Humans aren’t the only ones suffering from drug shortages this year. A widely used medication used to treat heartworm in dogs is currently unavailable and some shelters, mostly in the Southern US, say they may have to consider euthanizing dogs that become extremely ill. And Merial, the Sanofi animal health unit that makes Immiticide, may not be able to resume supplies for months… This is not the first time that Merial has run into production problems with Immiticide. A shortage arose early last year due to unspecified manufacturing issues. Nonetheless, the prospect of an indefinite shortage does not bode well for dogs. As (Marsha Williams, director of the Guilford County Animal Shelter in Greensboro, NC) notes, “who knows how many may have to be put down.”

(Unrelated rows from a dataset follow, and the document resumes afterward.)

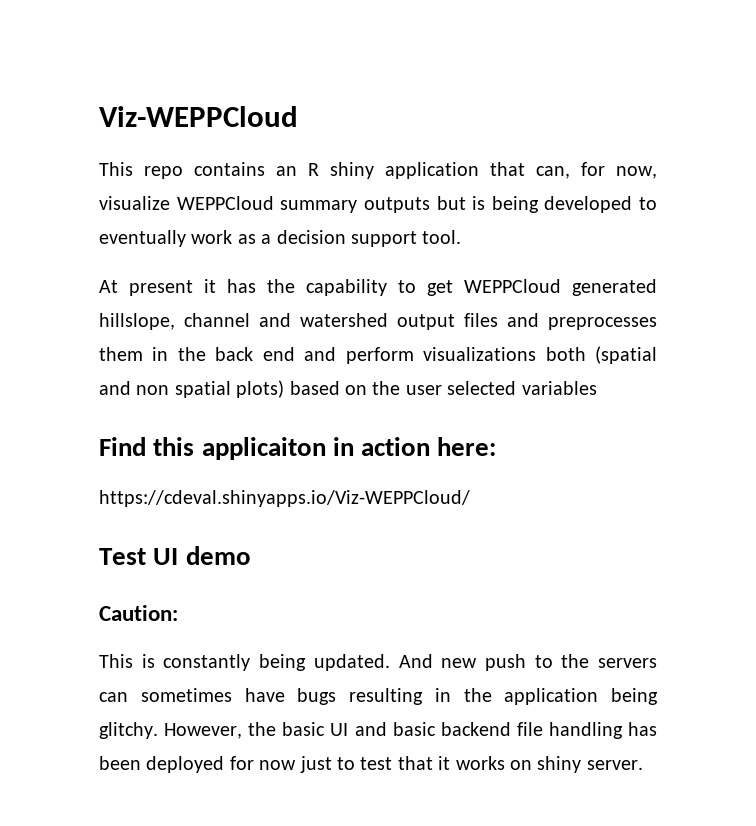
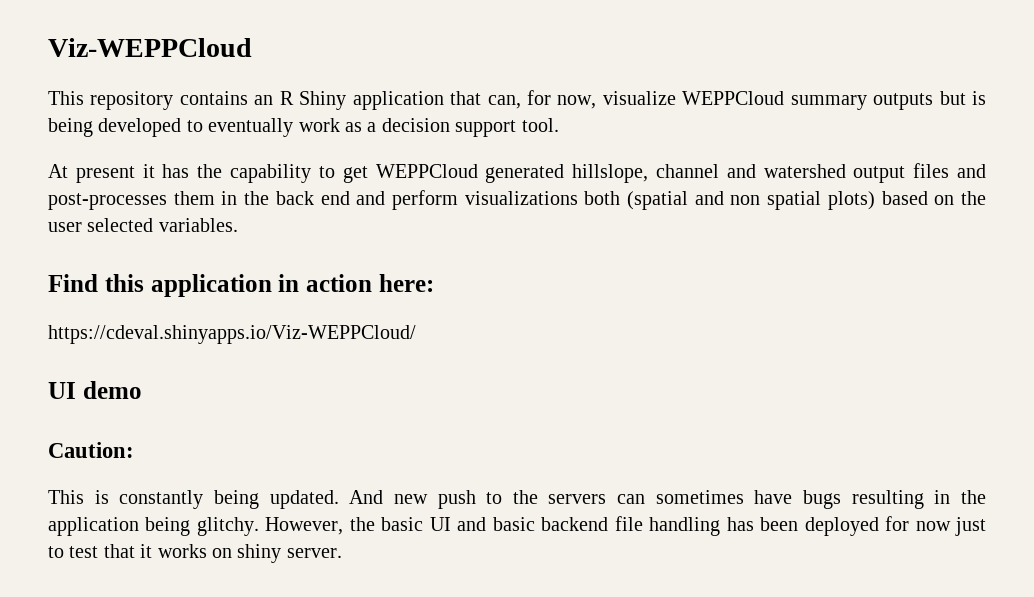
[144,166,183,179] repo -> [90,91,174,110] repository
[330,162,374,179] shiny -> [299,91,347,110] Shiny
[548,317,657,330] preprocesses -> [48,193,167,210] post-processes
[521,381,597,395] variables -> [158,218,238,232] variables.
[201,437,326,460] applicaiton -> [150,274,272,297] application
[99,548,146,565] Test -> (416, 334) none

People who are concerned about the spread of antibiotic resistance have been worried for a long time about the dearth of new antibiotics. In the spring, physicians-researchers speaking for the Infectious Diseases Society of America said in Clinical Infectious Diseases:

The antibiotic pipeline problem may change the practice of medicine as we know it. Advanced interventions currently taken for granted—for example, surgery, cancer treatment, transplantation, and care of premature babies—could become impossible as antibiotic options become fewer.

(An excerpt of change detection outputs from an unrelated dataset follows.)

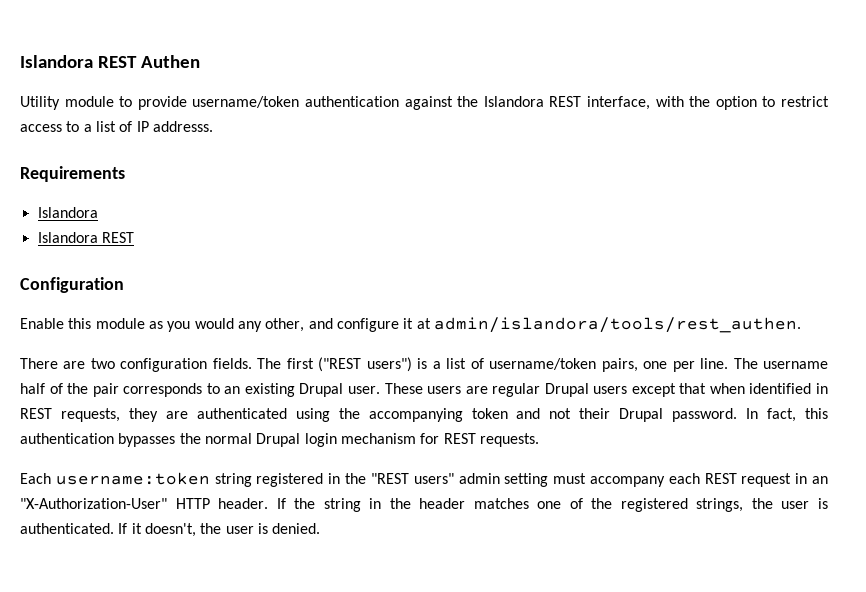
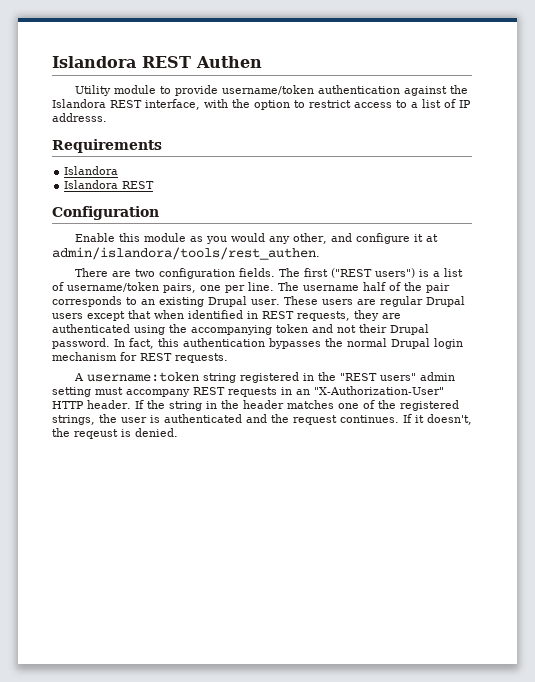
[20,473,51,484] Each -> [74,373,85,381] A
[668,473,792,487] each REST request -> [193,387,277,397] REST requests
[20,523,114,534] authenticated. -> [164,414,399,425] authenticated and the request continues.
[225,526,254,534] user -> [74,429,118,439] reqeust

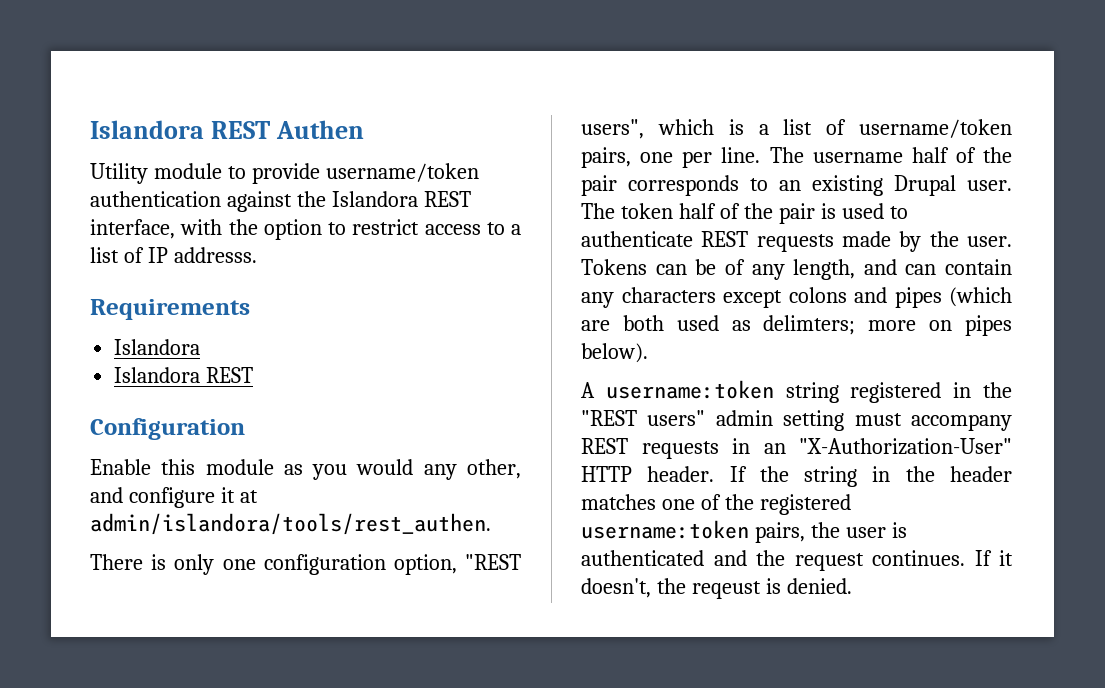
[112,268,416,279] are two configuration fields. The first ("REST users") -> [151,554,521,575] [581,119,714,139] is only one configuration option, "REST users", which
[283,296,465,307] [52,310,401,321] [52,324,429,335] [52,338,463,349] [52,352,228,363] These users are regular Drupal users except that when identified in REST requests, they are authenticated using the accompanying token and not their Drupal password. In fact, this authentication bypasses the normal Drupal login mechanism for REST requests. -> [581,203,908,224] [581,231,1012,252] [581,259,1012,280] [581,287,1012,308] [581,315,1012,336] [581,343,648,363] The token half of the pair is used to authenticate REST requests made by the user. Tokens can be of any length, and can contain any characters except colons and pipes (which are both used as delimters; more on pipes below).
[52,415,95,425] strings, -> [581,520,805,543] username:token pairs,

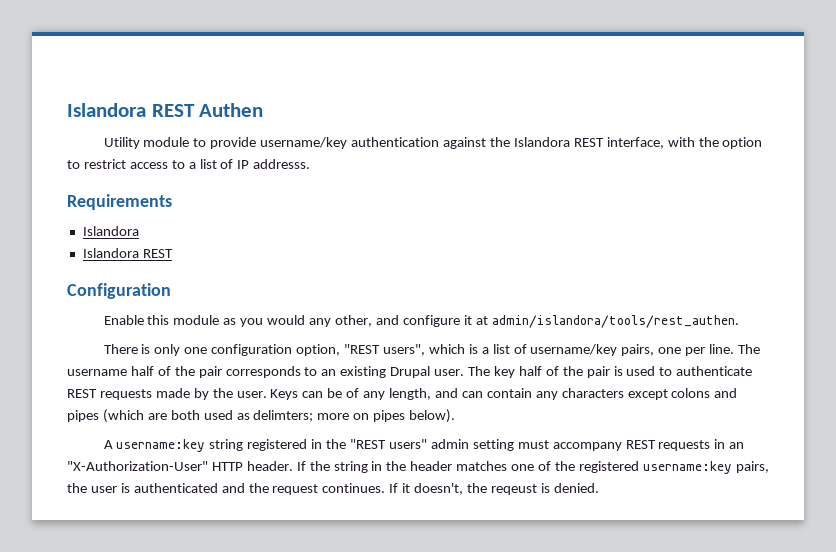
[325,163,479,182] username/token -> [260,137,348,149] username/key
[859,119,1012,138] username/token -> [530,344,618,356] username/key
[620,203,673,219] token -> [493,366,515,378] key
[581,259,647,275] Tokens -> [270,389,299,400] Keys
[605,380,774,399] username:token -> [116,439,206,452] username:key
[581,520,749,539] username:token -> [642,461,732,474] username:key

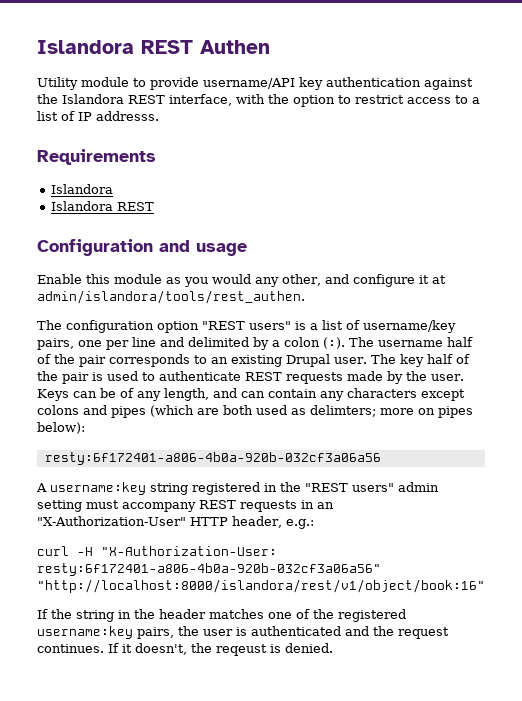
[260,137,348,149] username/key -> [203,77,323,90] username/API key
(171, 291) none -> [159,240,247,256] and usage
[103,344,465,356] There is only one configuration option, "REST users", which -> [37,320,291,333] The configuration option "REST users"
[709,344,735,354] line. -> [132,337,345,350] line and delimited by a colon (:).
[409,409,456,423] below). -> [37,422,85,434] [44,452,381,465] below): // resty:6f172401-a806-4b0a-920b-032cf3a06a56
[246,461,293,471] header. -> [232,516,314,529] [37,546,277,556] [37,563,381,576] [37,579,485,593] header, e.g.: // curl -H "X-Authorization-User: resty:6f172401-a806-4b0a-920b-032cf3a06a56" "http://localhost:8000/islandora/rest/v1/object/book:16" //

But far less attention is being paid to ongoing shortages of other categories of drugs — and it should be, because they are widespread. Last spring, one emergency physician told me: “I am sure that, in the next few weeks, somebody is going to come into my emergency department in congestive heart failure, and I’m not going to have Lasix to give him.” Another said that because only certain concentrations of epinephrine — the critical stimulant for both cardiac arrest and anaphylactic shock — were available, hospital pharmacies were making up home-brew kits hat contained the drug, the right-size needles, and bottles of saline that it would let it be diluted on the go.

“Doctors, nurses, paramedics are being forced to use drugs they are not familiar with,” that physician told me. “Sooner or later, someone is going to make an error and hurt a patient.”

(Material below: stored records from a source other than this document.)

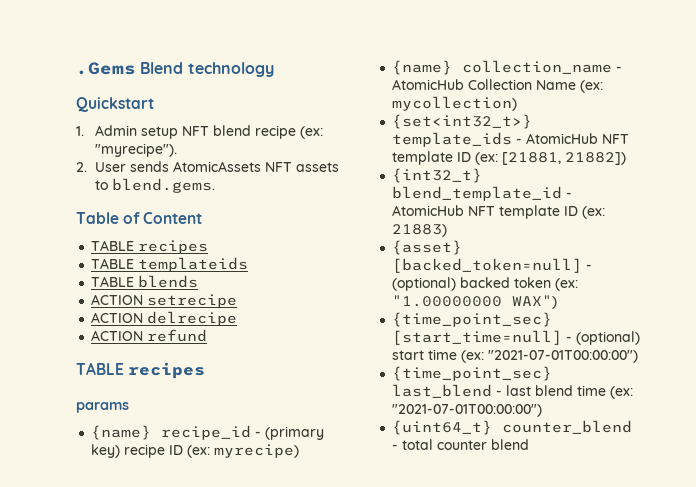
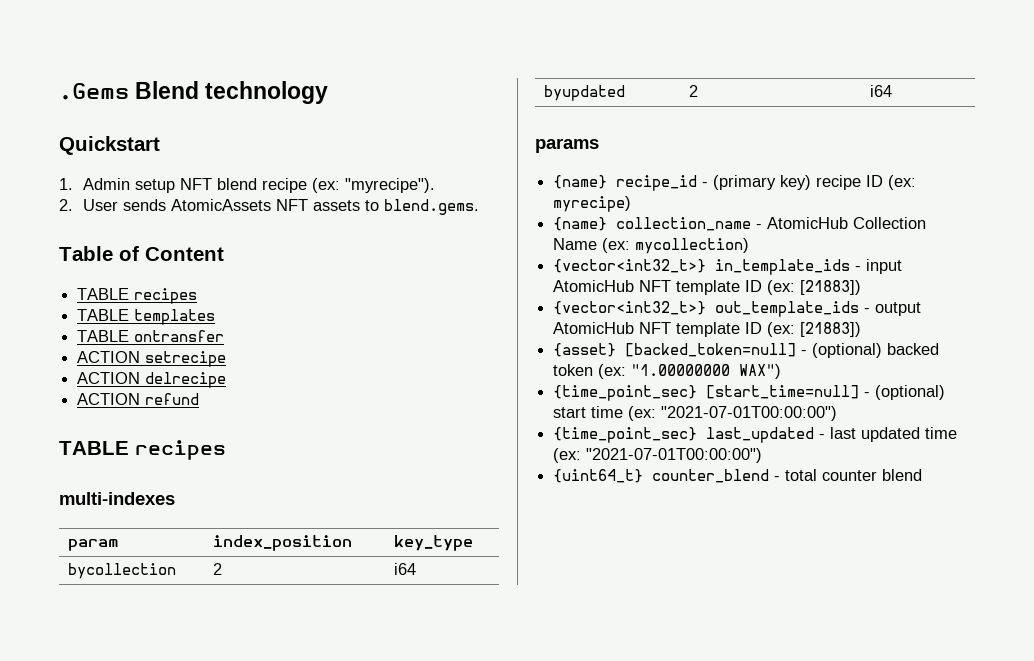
[138,257,249,272] [91,275,199,288] templateids // TABLE blends -> [134,309,216,325] [77,330,225,342] templates // TABLE ontransfer
(206, 370) none -> [59,492,175,505] [67,539,119,551] [212,535,352,551] [393,535,473,551] [67,563,176,579] [212,563,222,575] [393,563,416,575] [543,85,625,101] [688,85,698,97] [869,85,892,97] // multi-indexes // param | index_position | key_type // bycollection | 2 | i64 // byupdated | 2 | i64
[392,114,533,129] [392,132,630,147] [392,151,627,165] [392,168,483,183] [392,186,573,201] [392,205,606,219] [392,224,448,237] {set<int32_t>} template_ids - AtomicHub NFT template ID (ex: [21881, 21882]) // {int32_t} blend_template_id - AtomicHub NFT template ID (ex: 21883) -> [553,259,903,275] [553,280,862,295] [553,301,922,317] [553,322,862,337] {vector<int32_t>} in_template_ids - input AtomicHub NFT template ID (ex: [21883]) // {vector<int32_t>} out_template_ids - output AtomicHub NFT template ID (ex: [21883])
[392,384,493,398] last_blend -> [706,427,815,443] last_updated
[535,385,574,396] blend -> [861,427,921,442] updated

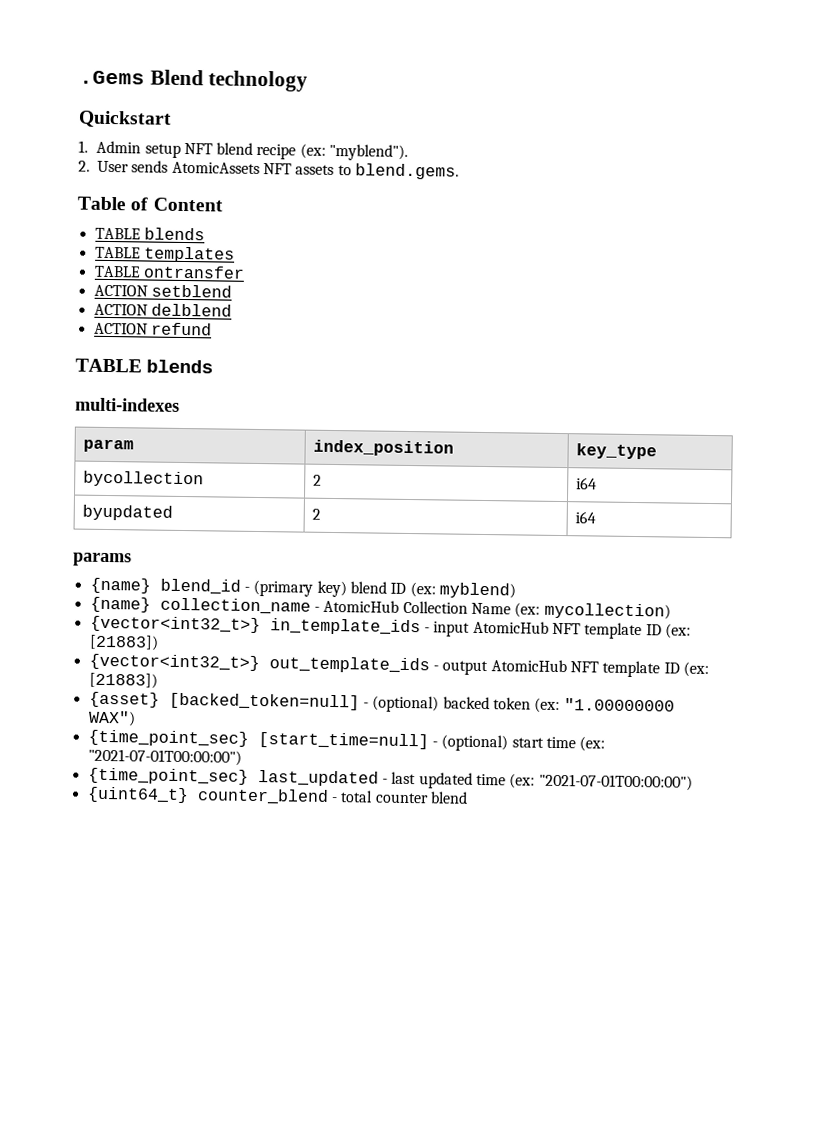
[344,178,435,193] "myrecipe"). -> [329,143,409,161] "myblend").
[134,288,198,304] recipes -> [143,227,205,241] blends
[145,351,227,367] [77,372,227,388] setrecipe // ACTION delrecipe -> [150,284,232,298] [93,303,232,317] setblend // ACTION delblend
[135,440,226,460] recipes -> [146,359,214,374] blends
[616,175,698,191] recipe_id -> [159,578,241,595] blend_id
[816,175,917,190] [553,196,632,212] recipe ID (ex: myrecipe) -> [349,581,516,599] blend ID (ex: myblend)

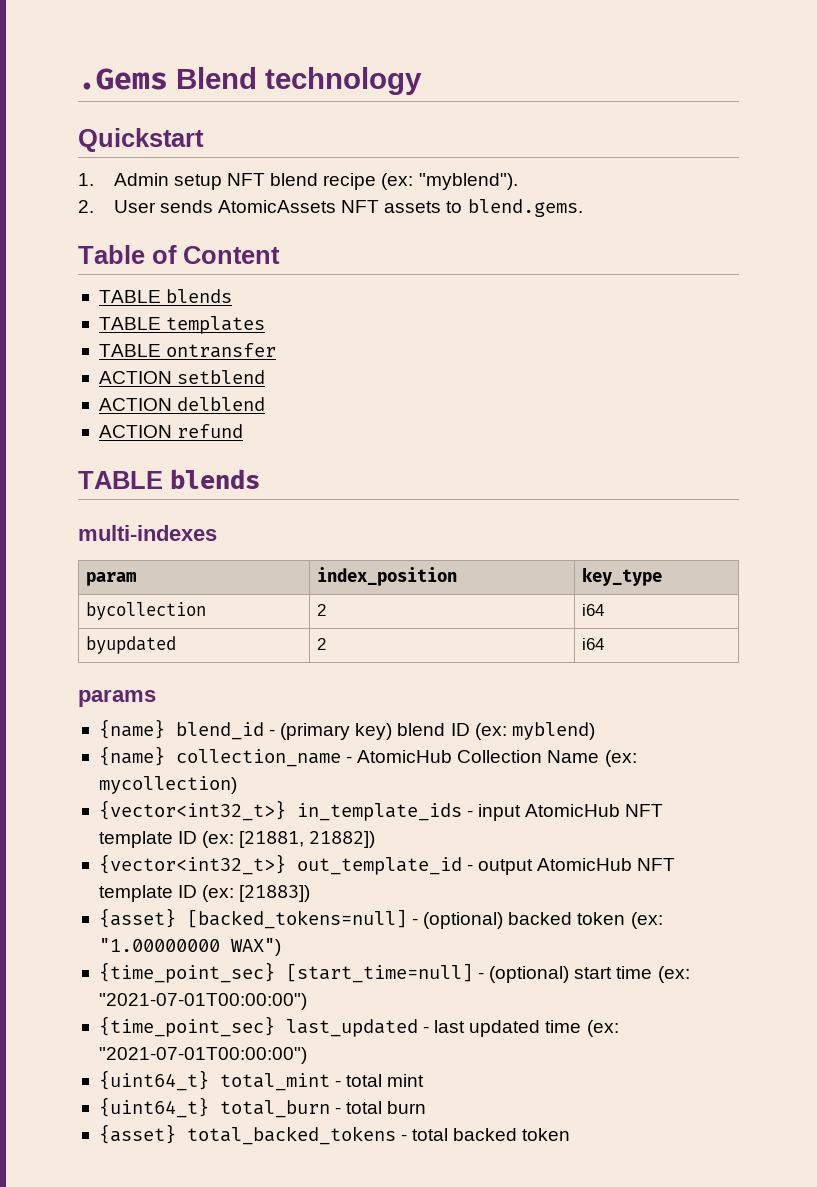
[88,634,159,651] [88,653,430,674] [21883]) // {vector<int32_t>} out_template_ids -> [239,831,376,848] [98,854,462,875] [21881, 21882]) // {vector<int32_t>} out_template_id
[168,692,360,711] [backed_token=null] -> [186,909,407,929] [backed_tokens=null]
[196,788,468,805] counter_blend - total counter blend -> [219,1073,425,1091] [98,1097,427,1118] [98,1124,571,1145] total_mint - total mint // {uint64_t} total_burn - total burn // {asset} total_backed_tokens - total backed token

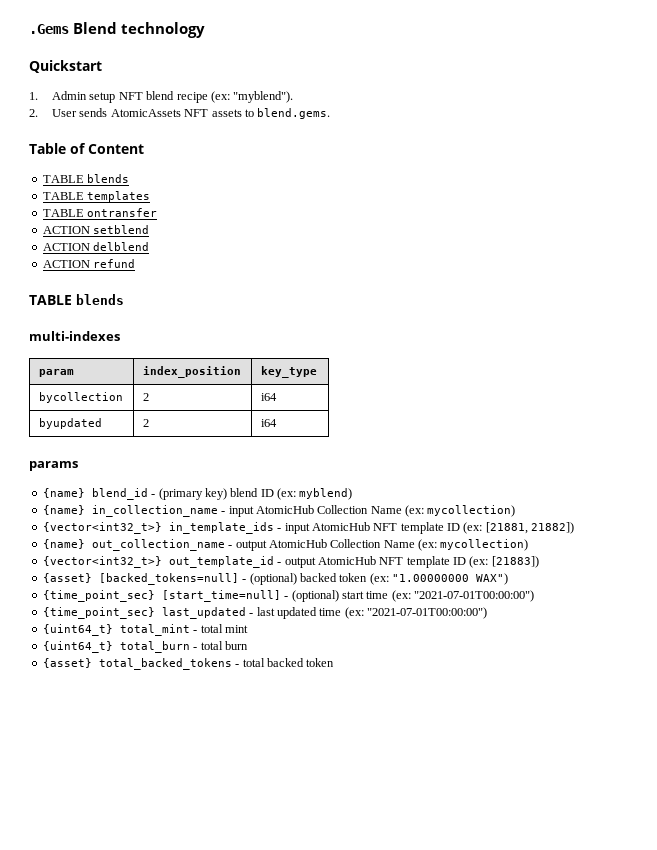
[175,749,353,767] collection_name - -> [91,505,254,517] in_collection_name - input
(376, 839) none -> [42,539,529,551] // {name} out_collection_name - output AtomicHub Collection Name (ex: mycollection)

The American Hospital Association said in July that 99.5 percent of 820 hospitals they surveyed had run short of some drug in the previous 6 months, and 44 percent had run short of 20 or more drugs in that time. The drugs were needed across the range of specialties — surgery, emergency care, cardiology, gastroenterology, pain management, cancer care – and the shortages were so serious that four out of five hospitals said they were rationing drug use and having to delay treatment. (Here are the AHA’s detailed slides.)

That’s 2011 — but this trend isn’t new, it’s just getting worse. In 2010, a nonprofit organization called the Institute for Safe Medication Practices surveyed 1,800 clinicians and health-system pharmacists about shortages:

  • 80 percent said they faced difficulty obtaining comparable drugs;
  • 78 percent said there were significant costs to obtaining comparable drugs;
  • 70 percent said they had been unable to find comparable alternatives;
  • 64 percent believed the shortages posed a risk of adverse patient outcomes
  • and more than 1,000 of the 1800 described hair-raising overdoses, under-doses, and life-threatening mix-ups as a result.

Yet no one can figure out what to do. Many of the drugs are made by a single manufacturer, leaving their supply particularly vulnerable to disruption if a raw material runs out or a plant experiences infrastructure failures. Others are made by offshore manufacturers. The Food and Drug Administration, which approves drugs for sale, has no power to force a manufacturer to keep selling a drug if the company finds it unprofitable. The best that legislators have come up with is a proposed bill to force manufacturers to at least give advance notice when a drug is about to disappear.

That’s small comfort to patients such as my reader who are enduring treatment with substandard drugs, or forgoing treatment altogether. Later in the week, he wrote me again. He’d just experienced insult added to injury: When he went for his chemo treatment, he discovered his clinic had run out of nausea medication too.